BEGIN Input

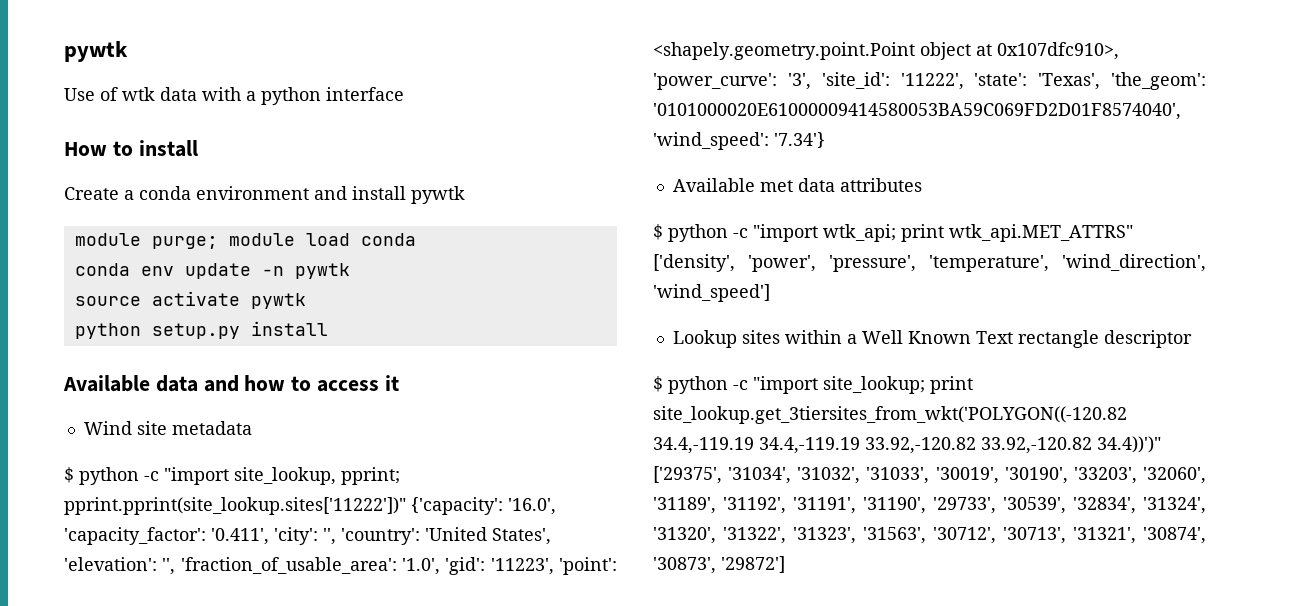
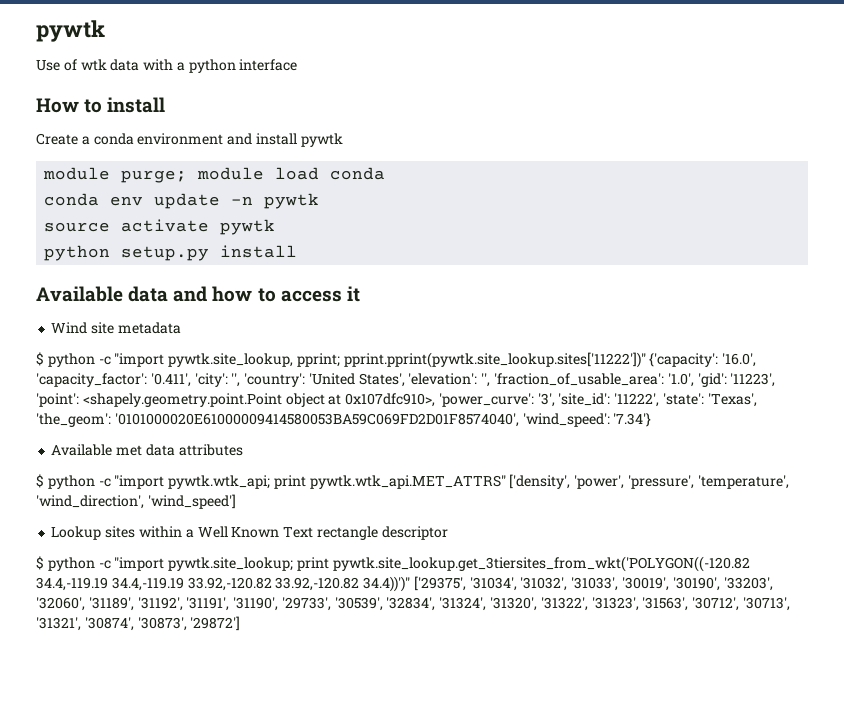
- $ python -c "import site_lookup, pprint; pprint.pprint(site_lookup.sites['11222'])" {'capacity': '16.0', 'capacity_factor': '0.411', 'city': '', 'country': 'United States', 'elevation': '', 'fraction_of_usable_area': '1.0', 'gid': '11223', 'point': <shapely.geometry.point.Point object at 0x107dfc910>, 'power_curve': '3', 'site_id': '11222', 'state': 'Texas', 'the_geom': '0101000020E61000009414580053BA59C069FD2D01F8574040', 'wind_speed': '7.34'}
+ $ python -c "import pywtk.site_lookup, pprint; pprint.pprint(pywtk.site_lookup.sites['11222'])" {'capacity': '16.0', 'capacity_factor': '0.411', 'city': '', 'country': 'United States', 'elevation': '', 'fraction_of_usable_area': '1.0', 'gid': '11223', 'point': <shapely.geometry.point.Point object at 0x107dfc910>, 'power_curve': '3', 'site_id': '11222', 'state': 'Texas', 'the_geom': '0101000020E61000009414580053BA59C069FD2D01F8574040', 'wind_speed': '7.34'}
- $ python -c "import wtk_api; print wtk_api.MET_ATTRS" ['density', 'power', 'pressure', 'temperature', 'wind_direction', 'wind_speed']
+ $ python -c "import pywtk.wtk_api; print pywtk.wtk_api.MET_ATTRS" ['density', 'power', 'pressure', 'temperature', 'wind_direction', 'wind_speed']
- $ python -c "import site_lookup; print site_lookup.get_3tiersites_from_wkt('POLYGON((-120.82 34.4,-119.19 34.4,-119.19 33.92,-120.82 33.92,-120.82 34.4))')" ['29375', '31034', '31032', '31033', '30019', '30190', '33203', '32060', '31189', '31192', '31191', '31190', '29733', '30539', '32834', '31324', '31320', '31322', '31323', '31563', '30712', '30713', '31321', '30874', '30873', '29872']
+ $ python -c "import pywtk.site_lookup; print pywtk.site_lookup.get_3tiersites_from_wkt('POLYGON((-120.82 34.4,-119.19 34.4,-119.19 33.92,-120.82 33.92,-120.82 34.4))')" ['29375', '31034', '31032', '31033', '30019', '30190', '33203', '32060', '31189', '31192', '31191', '31190', '29733', '30539', '32834', '31324', '31320', '31322', '31323', '31563', '30712', '30713', '31321', '30874', '30873', '29872']

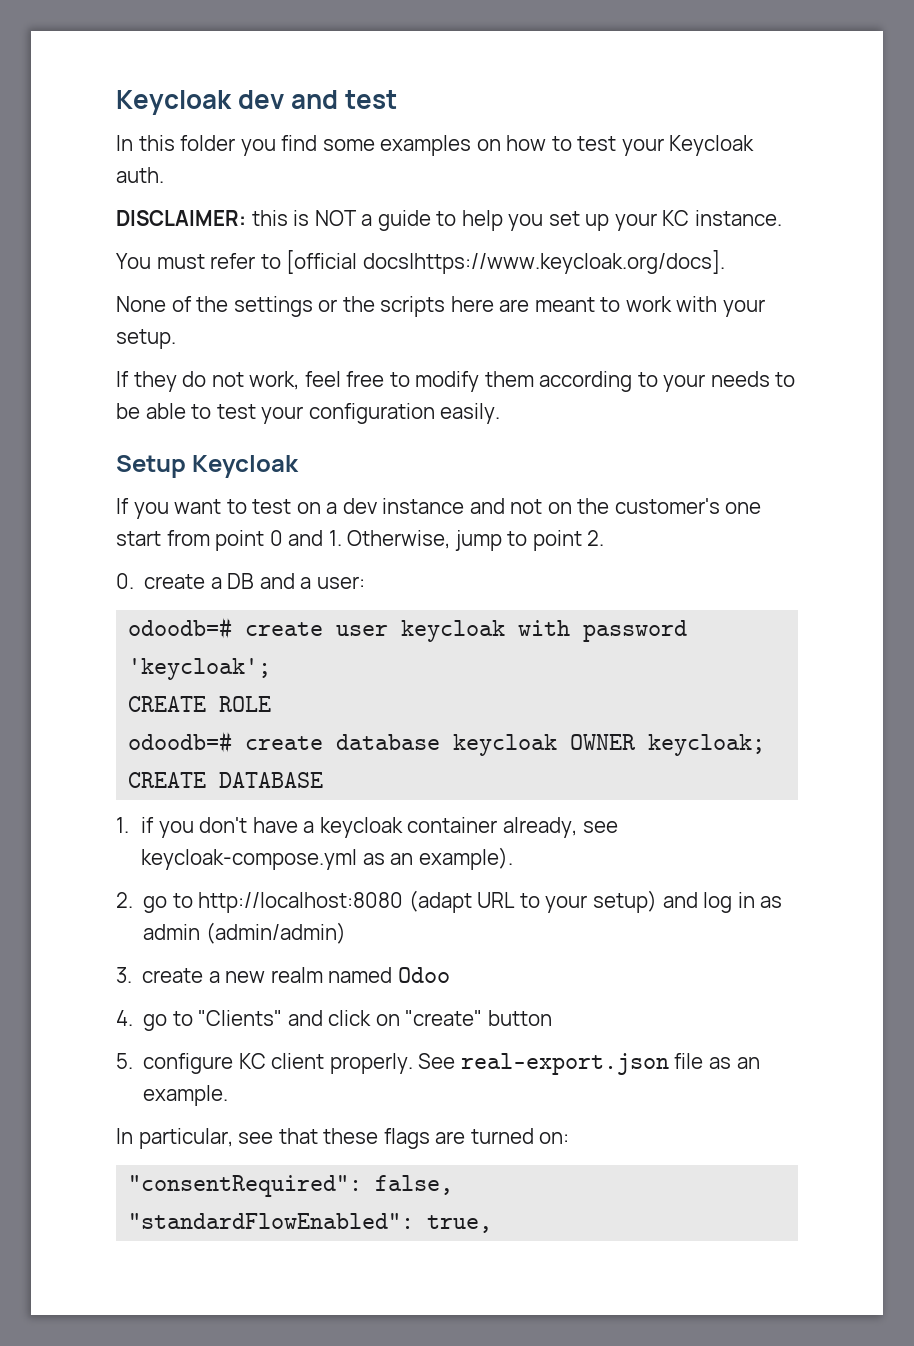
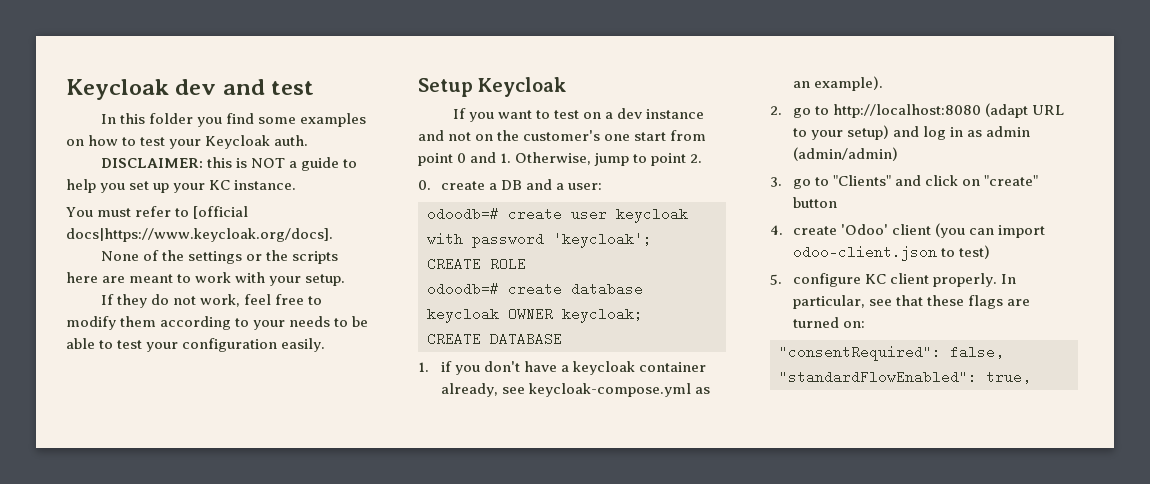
- 3. create a new realm named Odoo
- 4. go to "Clients" and click on "create" button
+ 3. go to "Clients" and click on "create" button
- 5. configure KC client properly. See real-export.json file as an example.
- In particular, see that these flags are turned on:
+ 4. create 'Odoo' client (you can import odoo-client.json to test)
+ 5. configure KC client properly. In particular, see that these flags are turned on:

END Input

**Task directions:** In the records above, find the line containing "- 5. configure" and print it and every later line exactly, through the last one.

**Worked solution:**
- 5. configure KC client properly. See real-export.json file as an example.
- In particular, see that these flags are turned on:
+ 4. create 'Odoo' client (you can import odoo-client.json to test)
+ 5. configure KC client properly. In particular, see that these flags are turned on:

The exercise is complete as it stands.